[Start of section]
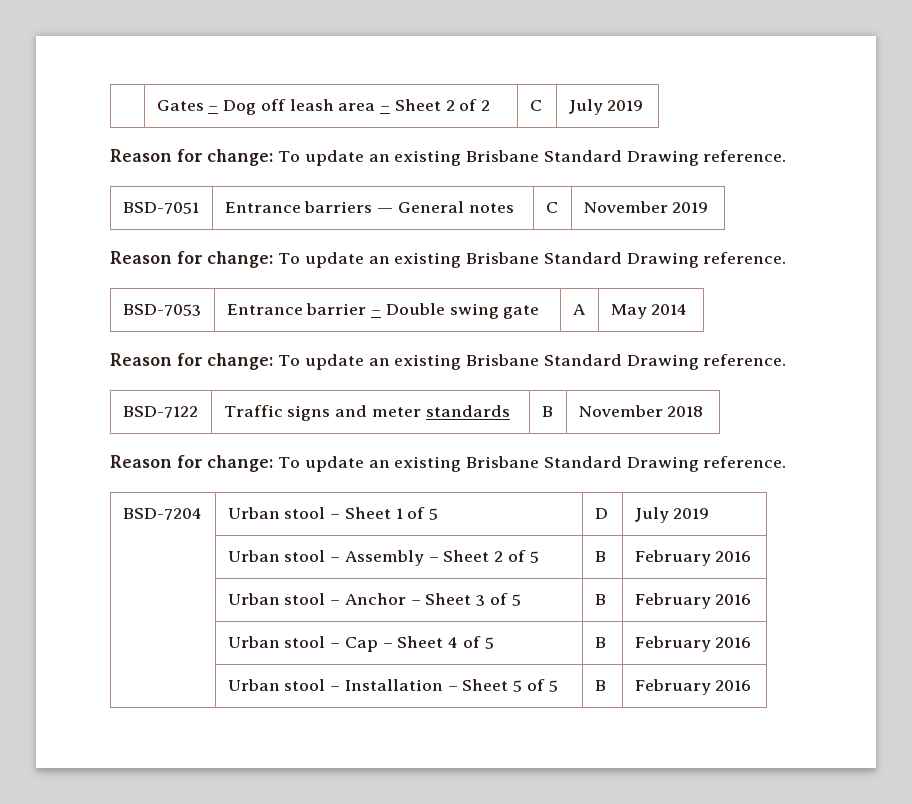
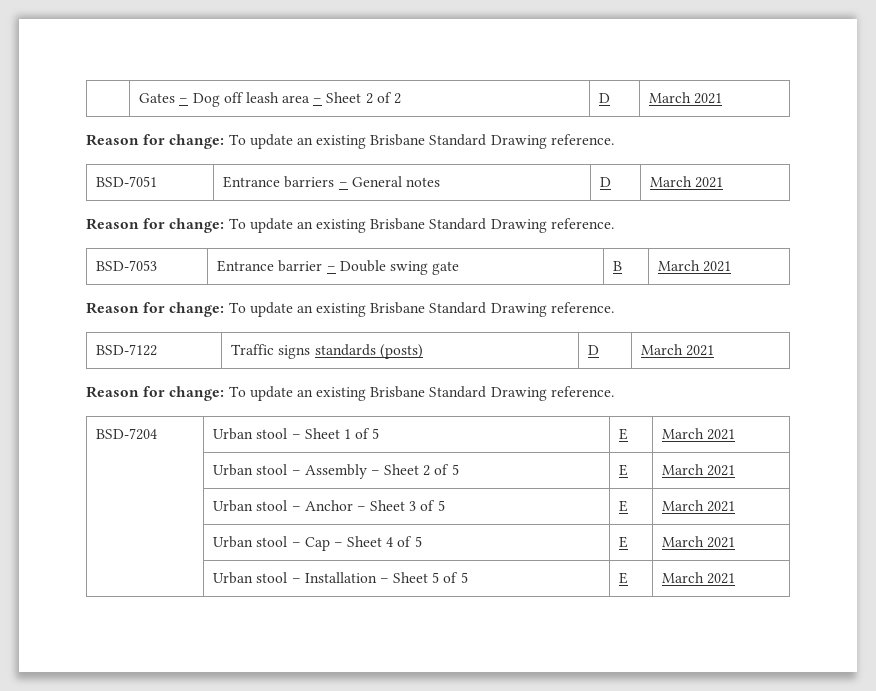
- | Gates – Dog off leash area – Sheet 2 of 2 | C | July 2019
+ | Gates – Dog off leash area – Sheet 2 of 2 | D | March 2021
- BSD-7051 | Entrance barriers — General notes | C | November 2019
+ BSD-7051 | Entrance barriers – General notes | D | March 2021
- BSD-7053 | Entrance barrier – Double swing gate | A | May 2014
+ BSD-7053 | Entrance barrier – Double swing gate | B | March 2021
- BSD-7122 | Traffic signs and meter standards | B | November 2018
+ BSD-7122 | Traffic signs standards (posts) | D | March 2021
- BSD-7204 | Urban stool – Sheet 1 of 5 | D | July 2019
+ BSD-7204 | Urban stool – Sheet 1 of 5 | E | March 2021
- | Urban stool – Assembly – Sheet 2 of 5 | B | February 2016
+ | Urban stool – Assembly – Sheet 2 of 5 | E | March 2021
- | Urban stool – Anchor – Sheet 3 of 5 | B | February 2016
+ | Urban stool – Anchor – Sheet 3 of 5 | E | March 2021
- | Urban stool – Cap – Sheet 4 of 5 | B | February 2016
+ | Urban stool – Cap – Sheet 4 of 5 | E | March 2021
- | Urban stool – Installation – Sheet 5 of 5 | B | February 2016
+ | Urban stool – Installation – Sheet 5 of 5 | E | March 2021

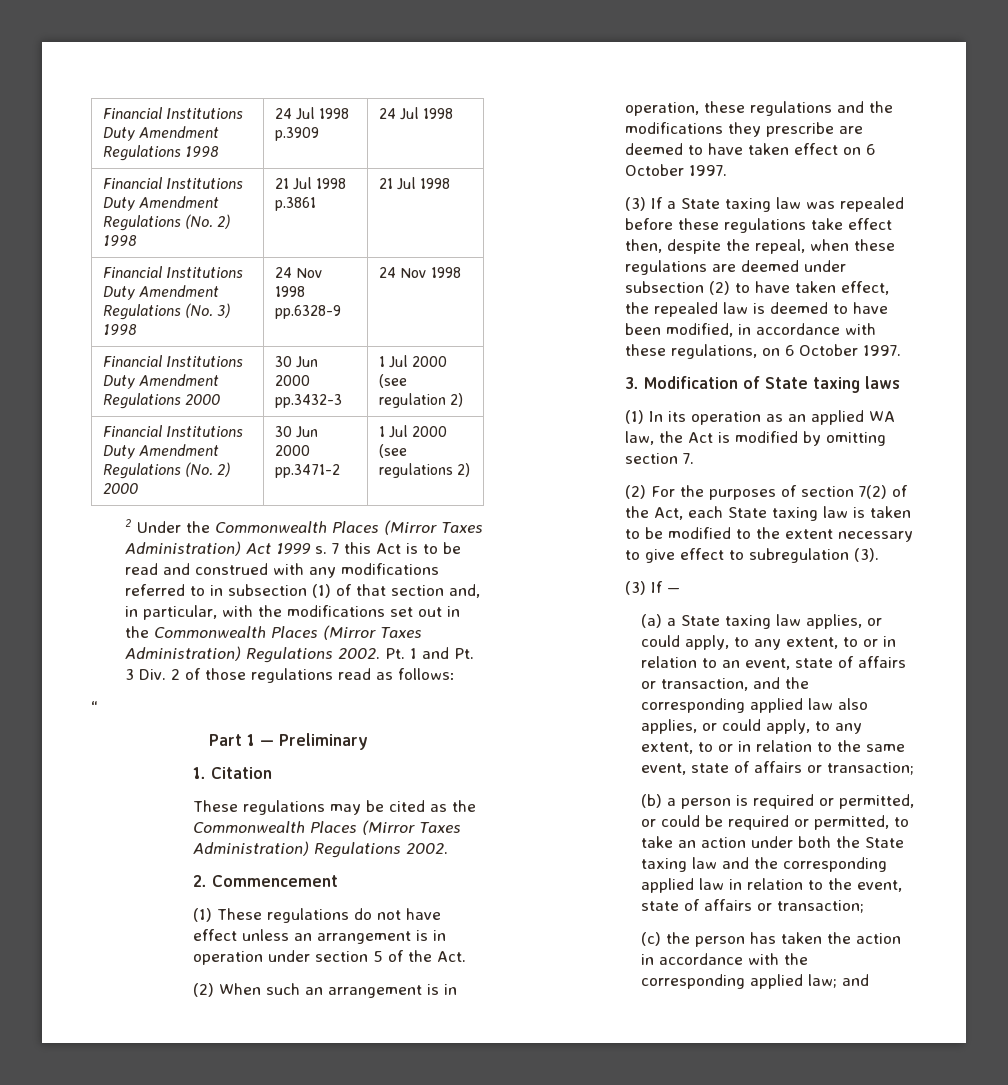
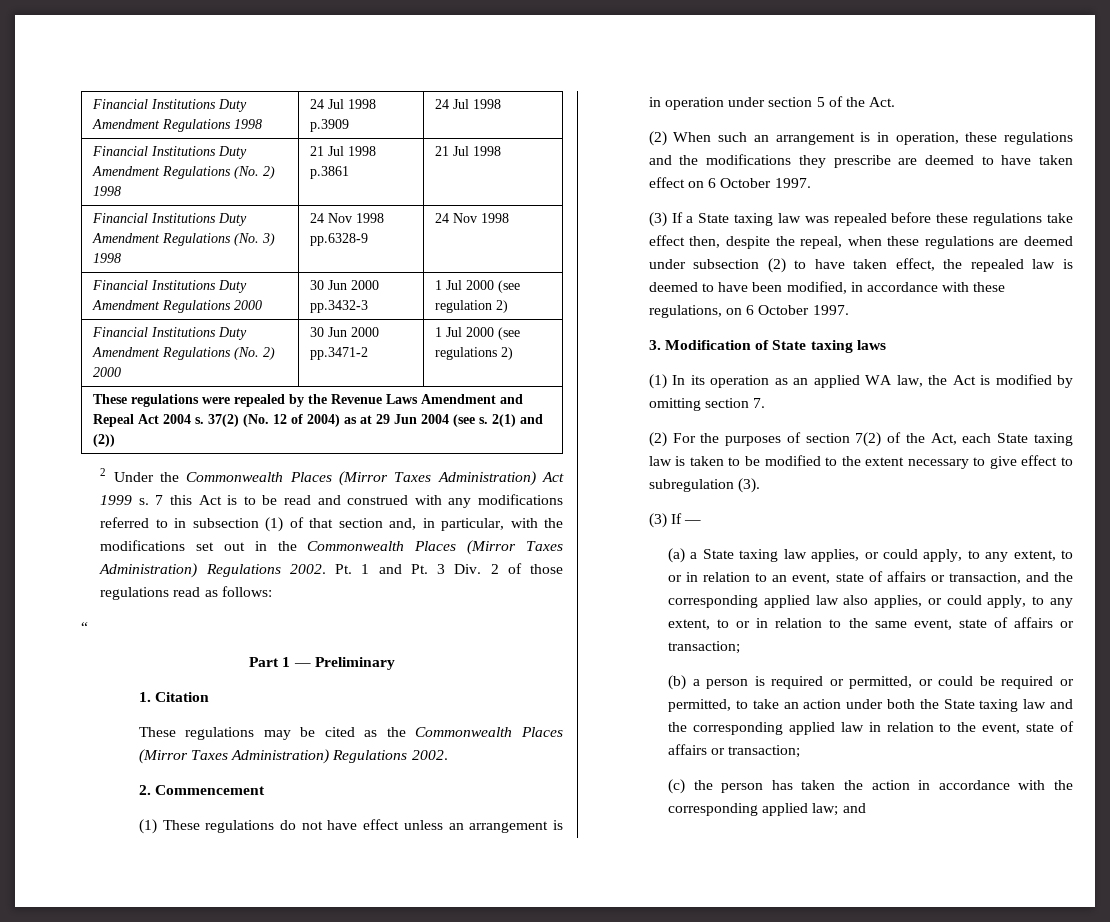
+ These regulations were repealed by the Revenue Laws Amendment and Repeal Act 2004 s. 37(2) (No. 12 of 2004) as at 29 Jun 2004 (see s. 2(1) and (2))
[End of section]
Required work
The lines to return are those with the string "Traffic" in them; copy each from the entries above.

Your response
- BSD-7122 | Traffic signs and meter standards | B | November 2018
+ BSD-7122 | Traffic signs standards (posts) | D | March 2021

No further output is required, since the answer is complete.